Skip to main content


The view from the beautiful Vestkapp plateau, which stands 496 metres above the Stadhavet sea, is one of the most spectacular on the Norwegian coast. The cliff is nearly flat on top, from where it plunges straight down into the ocean. On clear days, you can enjoy panoramic views in all directions – to the Sunnmøre Alps, Mount Hornelen, the Ålfotbreen glacier and the awe-inspiring Stadhavet sea.Vestkapp is the westernmost point on the Norwegian mainland and is known for having both the best and the worst weather. The sea route around Stad and Vestkapp is notorious for its strong currents and shifting weather. Many ships have met a sorry end in these waters, which have given rise to many stories and fascinating myths. As many as 58 shipwrecks lie on the seabed in the area from Sildegapet in the south to Ervik in the north.

In this area steeped in history, a new chapter is about to be written. The Norwegian Coastal Administration is going to build the world’s first ship tunnel, which will enable ships to pass the Stadhavet sea in safety.

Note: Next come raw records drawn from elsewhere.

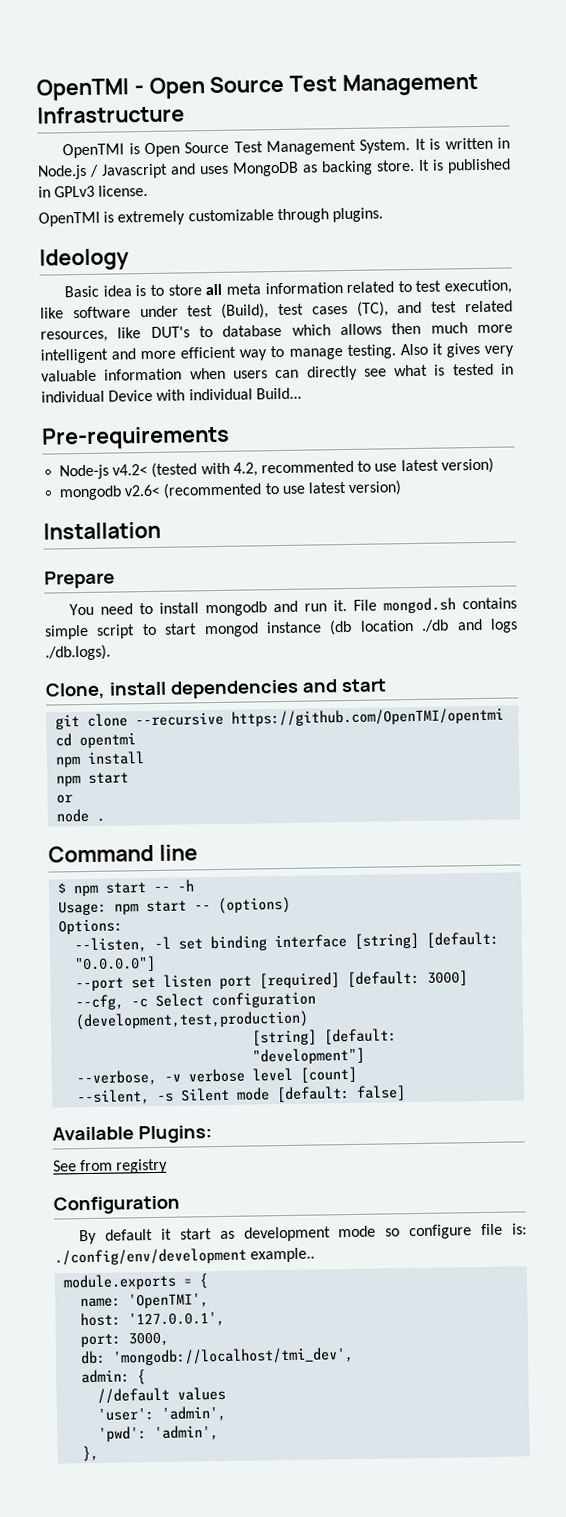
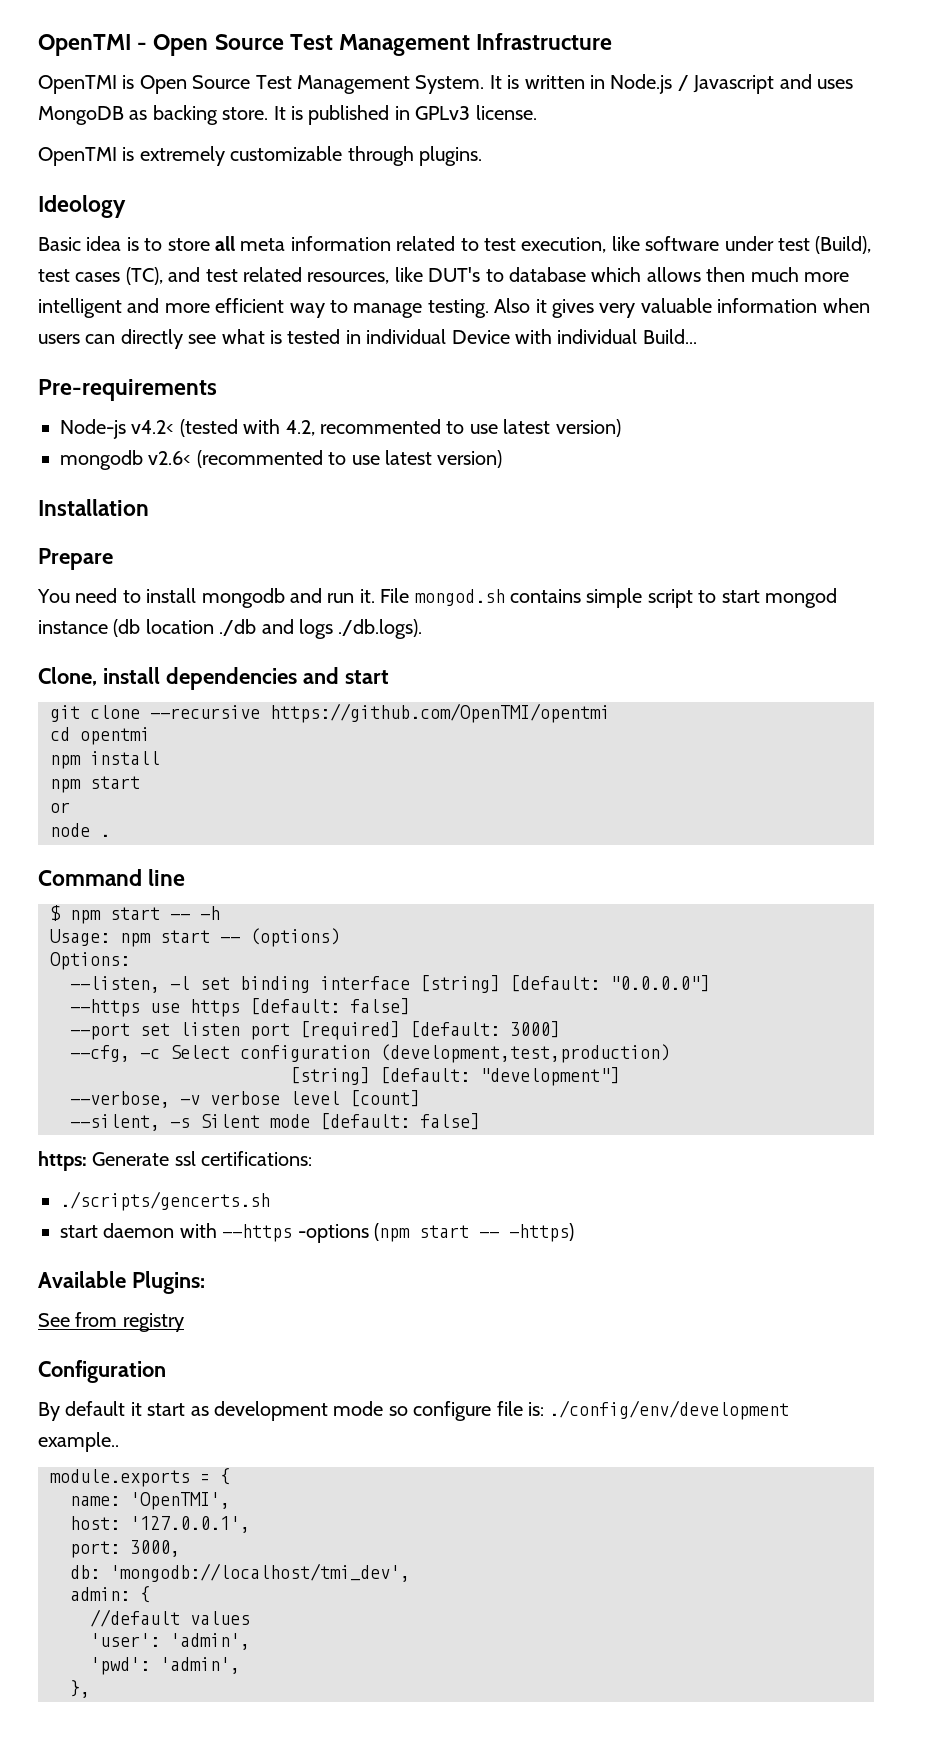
(157, 964) none -> [70,998,410,1017] // --https use https [default: false]
(407, 1093) none -> [38,1151,313,1171] [60,1191,270,1211] [60,1223,574,1243] // https: Generate ssl certifications: // ./scripts/gencerts.sh // start daemon with --https -options (npm start -- -https)

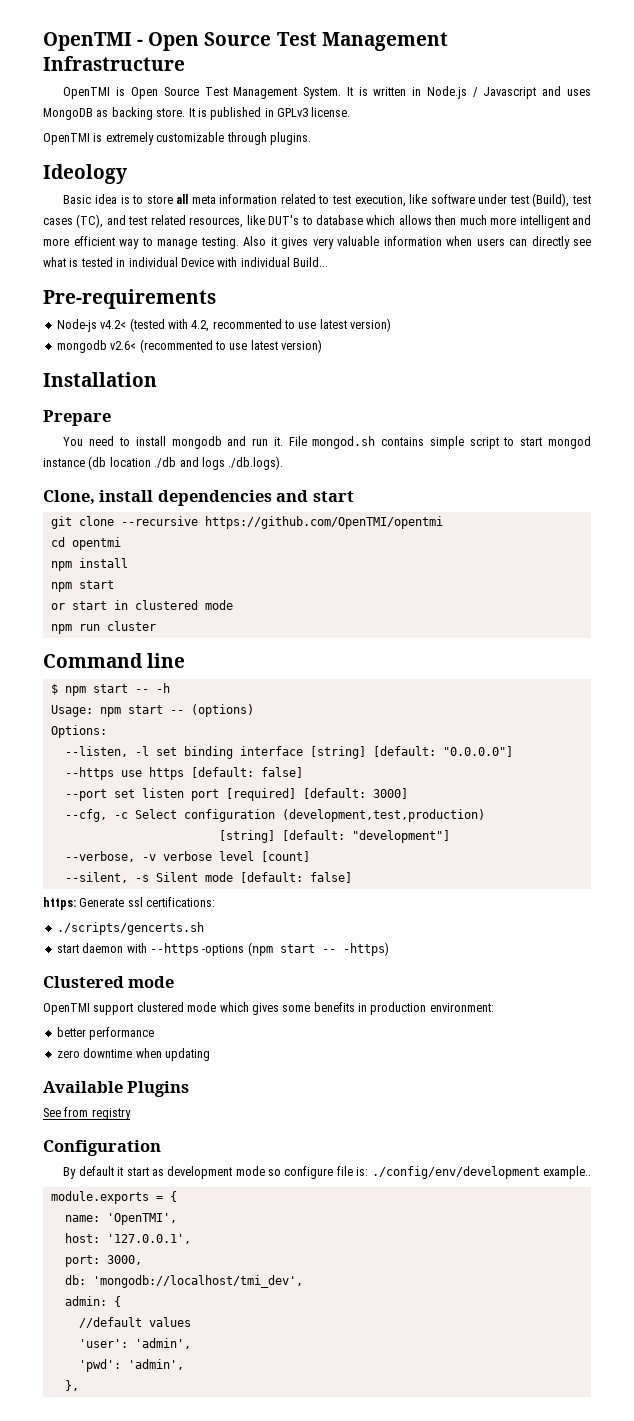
[50,823,110,837] // node . -> [71,600,233,610] [50,621,156,634] start in clustered mode // npm run cluster
(574, 1232) none -> [43,976,175,988] [43,1002,494,1015] [56,1027,155,1040] [56,1048,210,1061] // Clustered mode // OpenTMI support clustered mode which gives some benefits in production environment: // better performance // zero downtime when updating
[131,1271,205,1294] Plugins: -> [127,1081,190,1097] Plugins

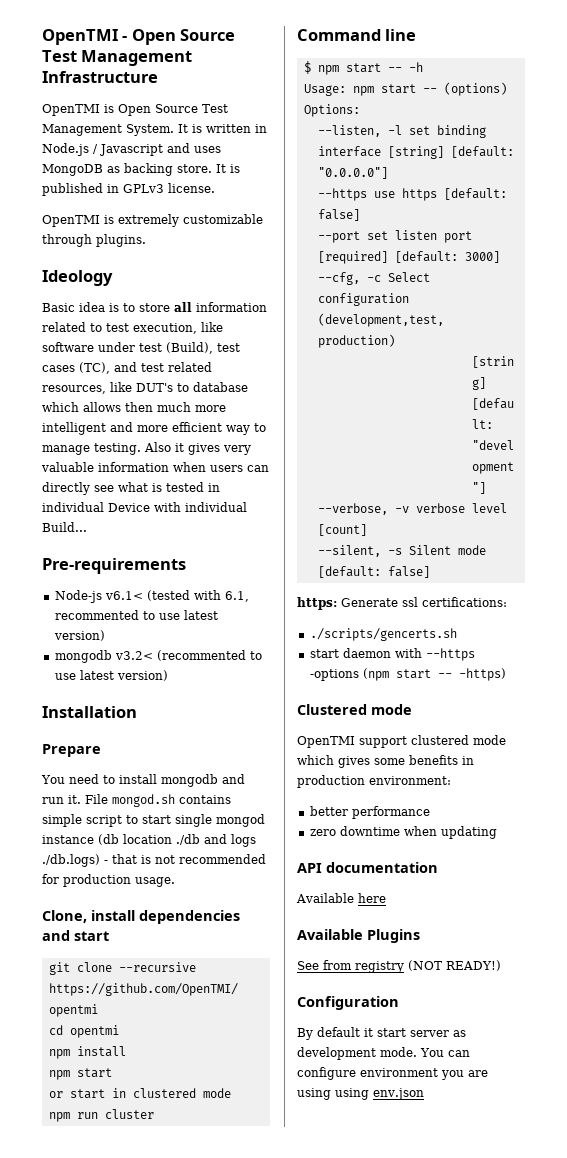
[191,195,216,204] meta -> (192, 307) none
[100,320,127,329] v4.2< -> [104,591,143,600] v6.1<
[191,320,210,332] 4.2, -> [224,591,249,602] 6.1,
[110,341,137,350] v2.6< -> [114,651,153,660] v3.2<
(543, 441) none -> [175,814,212,827] single
[228,456,284,470] ./db.logs). -> [42,854,266,867] [42,874,175,887] ./db.logs) - that is not recommended for production usage.
(210, 1054) none -> [297,862,438,873] [296,893,386,903] // API documentation // Available here
(131, 1114) none -> [408,960,501,971] (NOT READY!)
(149, 1171) none -> [410,1030,449,1037] server
[235,1166,591,1179] [50,1191,177,1204] [64,1213,177,1225] [64,1233,191,1244] [64,1255,142,1267] [64,1275,303,1288] [64,1296,121,1307] [78,1317,191,1328] [78,1338,191,1349] [78,1359,184,1372] [64,1380,79,1391] mode so configure file is: ./config/env/development example.. // module.exports = { // name: 'OpenTMI', // host: '127.0.0.1', // port: 3000, // db: 'mongodb://localhost/tmi_dev', // admin: { // //default values // 'user': 'admin', // 'pwd': 'admin', // }, -> [380,1047,470,1057] [297,1067,488,1080] [297,1088,424,1100] mode. You can configure environment you are using using env.json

Hoddevik is another of Norway’s most popular surfing locations. The white sandy beach is surrounded by tall mountainsides that shelter the beach from the worst of the wind, making it ideal for surfing in extreme wind conditions. The hairpin bends leading down to Hoddevik are almost as famous as the beach itself. The spectacular road is a very popular photo opportunity.


Furthest out on the Stadlandet peninsula lies Ervik, a small hamlet steeped in history and with lots of activities to offer.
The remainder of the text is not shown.